#### [What the task asks]
Using the listing below, give again exactly the lines from the line with "COSMIC | 42MM: 4" to the line with "order number: UU-87188 -> UU-85186", inclusive, without the pictures.

#### [Material to process]

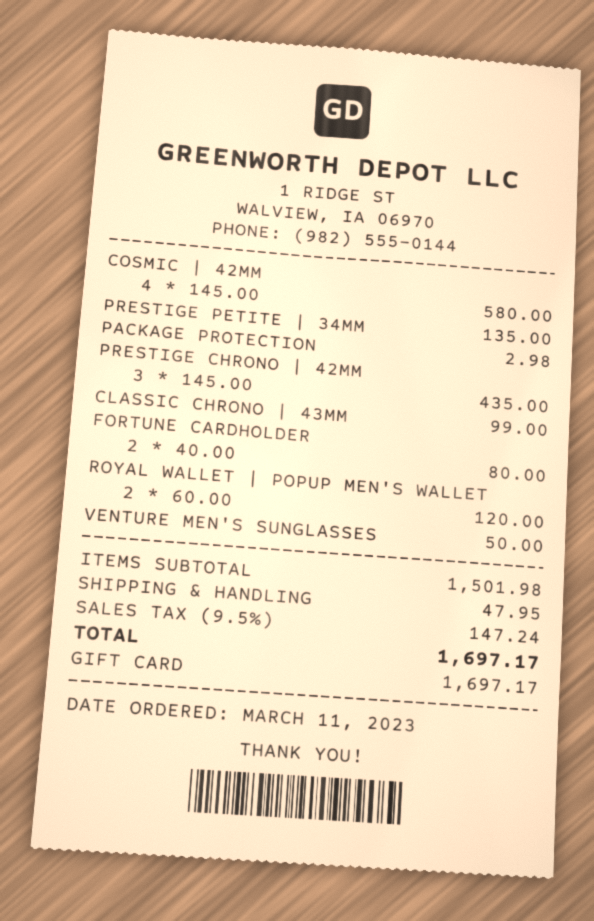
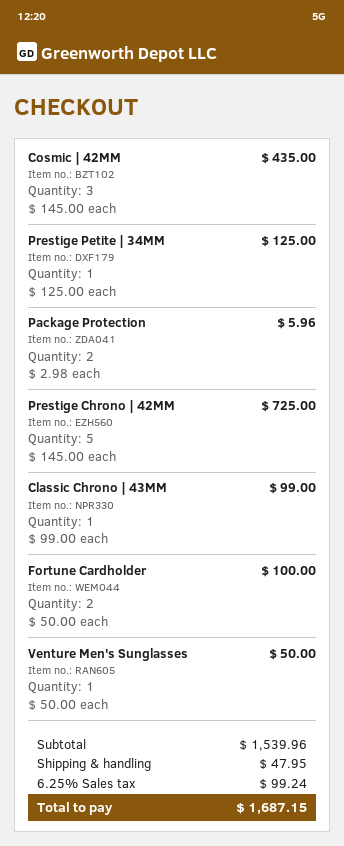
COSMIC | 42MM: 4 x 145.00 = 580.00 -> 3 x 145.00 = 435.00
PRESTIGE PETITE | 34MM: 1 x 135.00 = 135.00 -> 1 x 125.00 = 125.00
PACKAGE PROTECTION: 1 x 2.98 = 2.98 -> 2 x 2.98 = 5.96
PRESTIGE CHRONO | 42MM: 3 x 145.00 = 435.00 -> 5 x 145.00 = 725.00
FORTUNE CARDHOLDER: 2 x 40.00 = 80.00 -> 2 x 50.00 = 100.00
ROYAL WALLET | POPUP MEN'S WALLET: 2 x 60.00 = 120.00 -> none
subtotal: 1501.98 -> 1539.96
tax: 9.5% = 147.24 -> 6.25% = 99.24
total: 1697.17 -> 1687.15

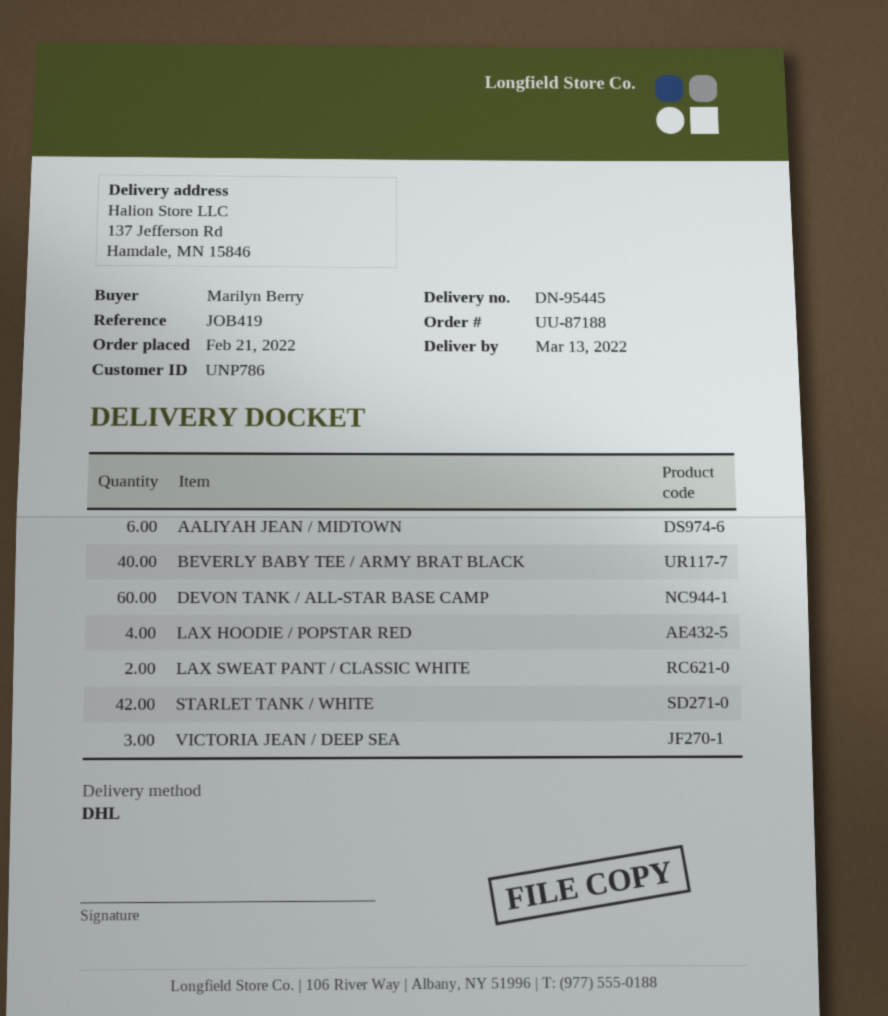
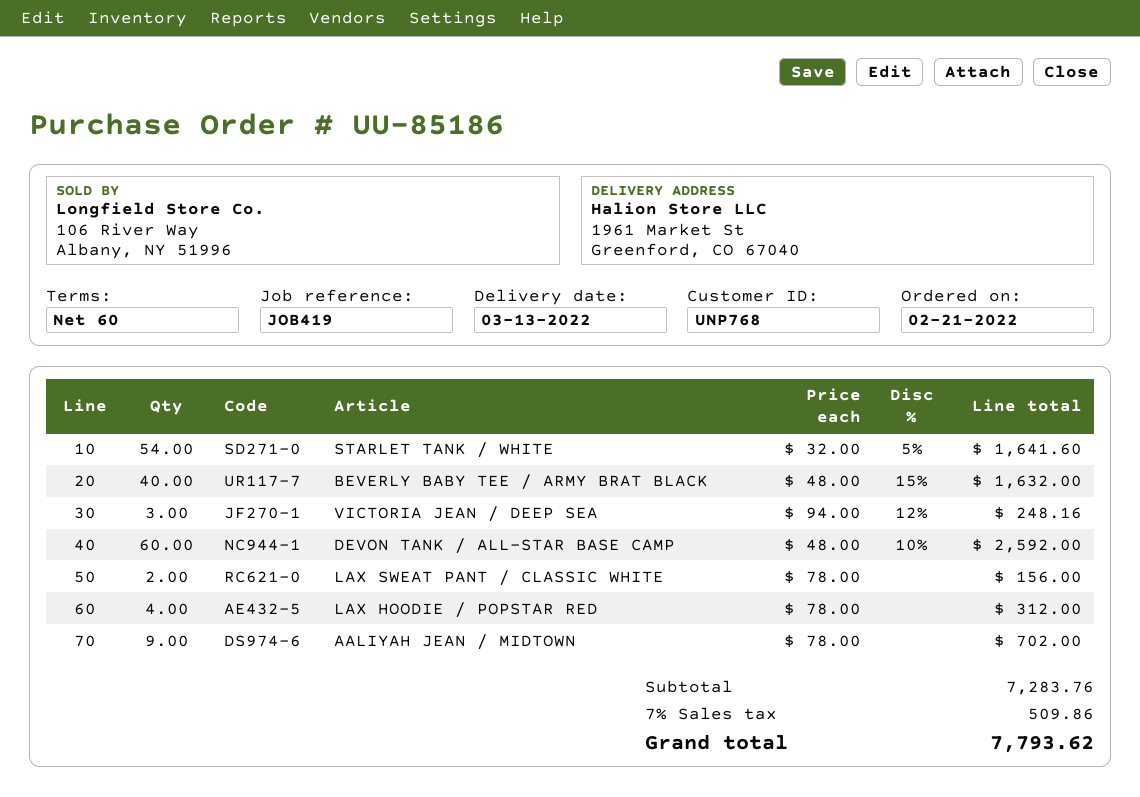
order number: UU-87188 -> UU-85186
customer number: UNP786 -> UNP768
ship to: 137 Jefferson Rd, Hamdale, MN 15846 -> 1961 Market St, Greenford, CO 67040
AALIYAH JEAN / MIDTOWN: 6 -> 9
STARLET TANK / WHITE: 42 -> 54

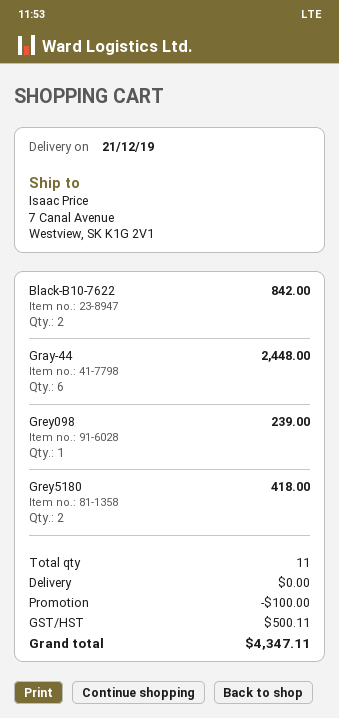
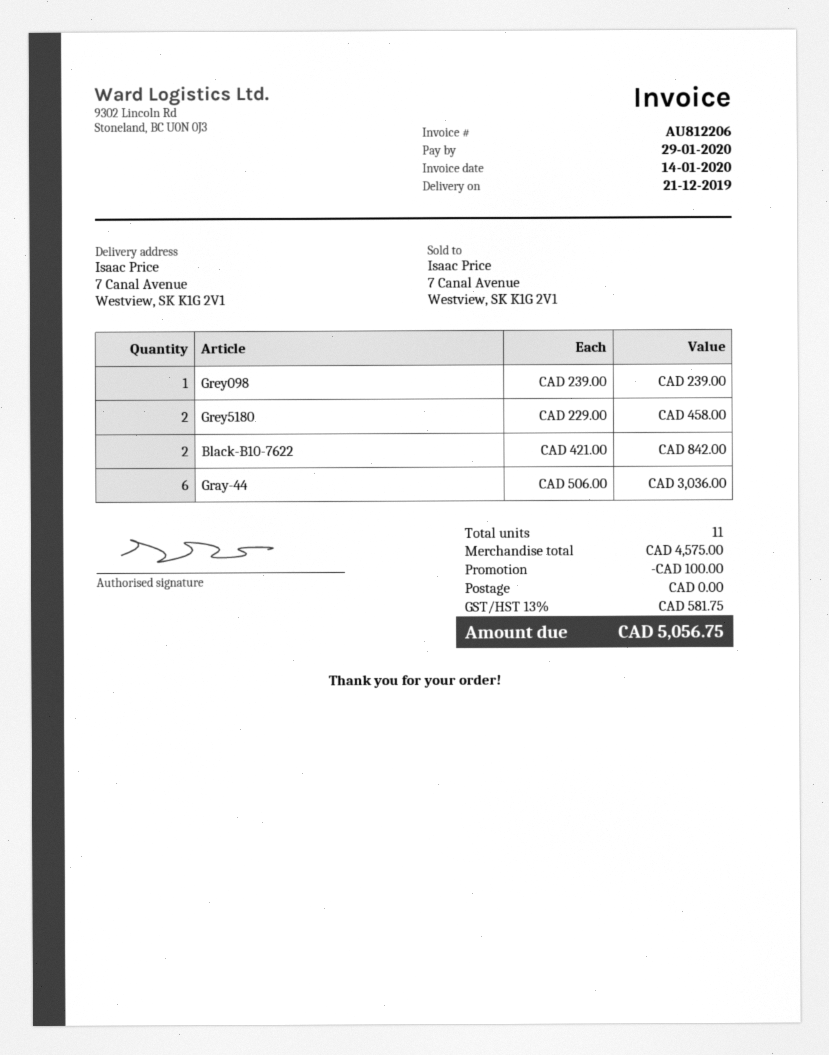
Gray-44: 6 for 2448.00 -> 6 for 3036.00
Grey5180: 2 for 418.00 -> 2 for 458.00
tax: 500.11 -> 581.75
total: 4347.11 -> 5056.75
---
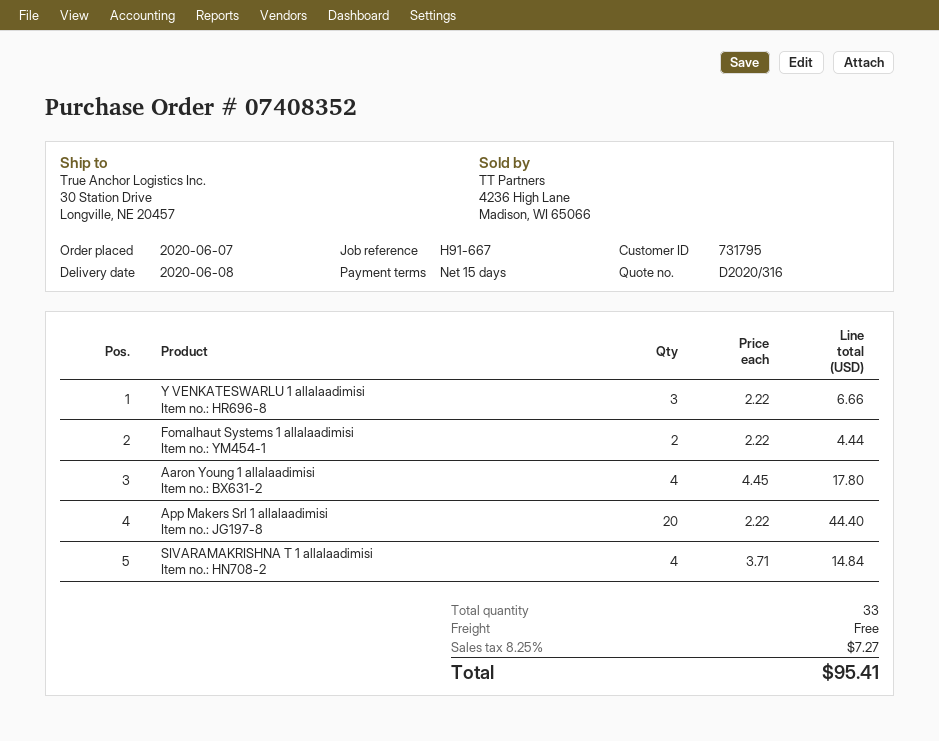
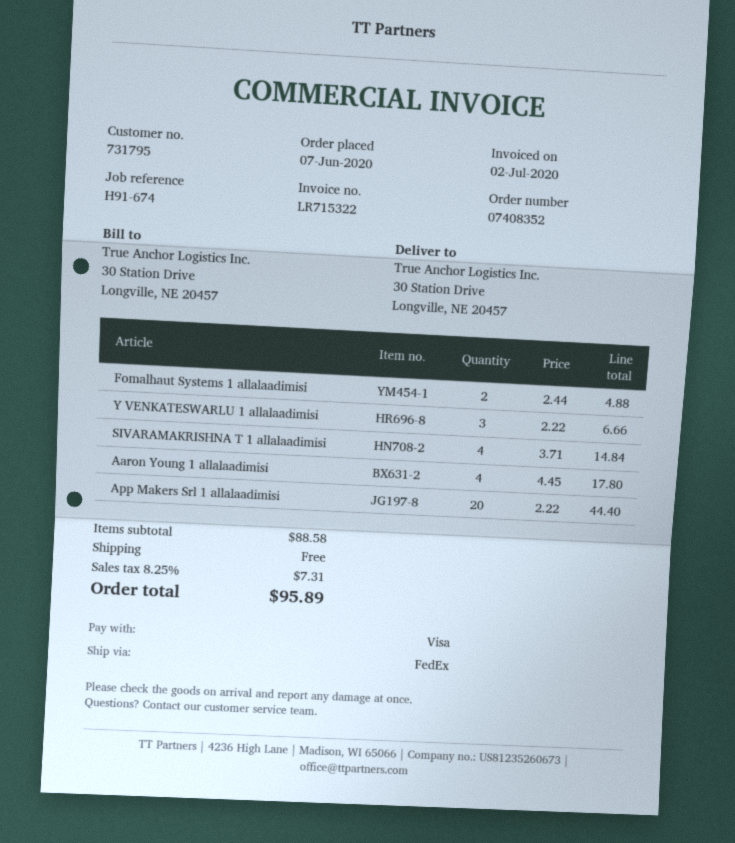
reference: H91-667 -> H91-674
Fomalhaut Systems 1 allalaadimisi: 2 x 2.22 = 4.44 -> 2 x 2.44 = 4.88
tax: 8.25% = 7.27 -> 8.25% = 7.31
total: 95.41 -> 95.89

#### [Solution to this task]
COSMIC | 42MM: 4 x 145.00 = 580.00 -> 3 x 145.00 = 435.00
PRESTIGE PETITE | 34MM: 1 x 135.00 = 135.00 -> 1 x 125.00 = 125.00
PACKAGE PROTECTION: 1 x 2.98 = 2.98 -> 2 x 2.98 = 5.96
PRESTIGE CHRONO | 42MM: 3 x 145.00 = 435.00 -> 5 x 145.00 = 725.00
FORTUNE CARDHOLDER: 2 x 40.00 = 80.00 -> 2 x 50.00 = 100.00
ROYAL WALLET | POPUP MEN'S WALLET: 2 x 60.00 = 120.00 -> none
subtotal: 1501.98 -> 1539.96
tax: 9.5% = 147.24 -> 6.25% = 99.24
total: 1697.17 -> 1687.15

order number: UU-87188 -> UU-85186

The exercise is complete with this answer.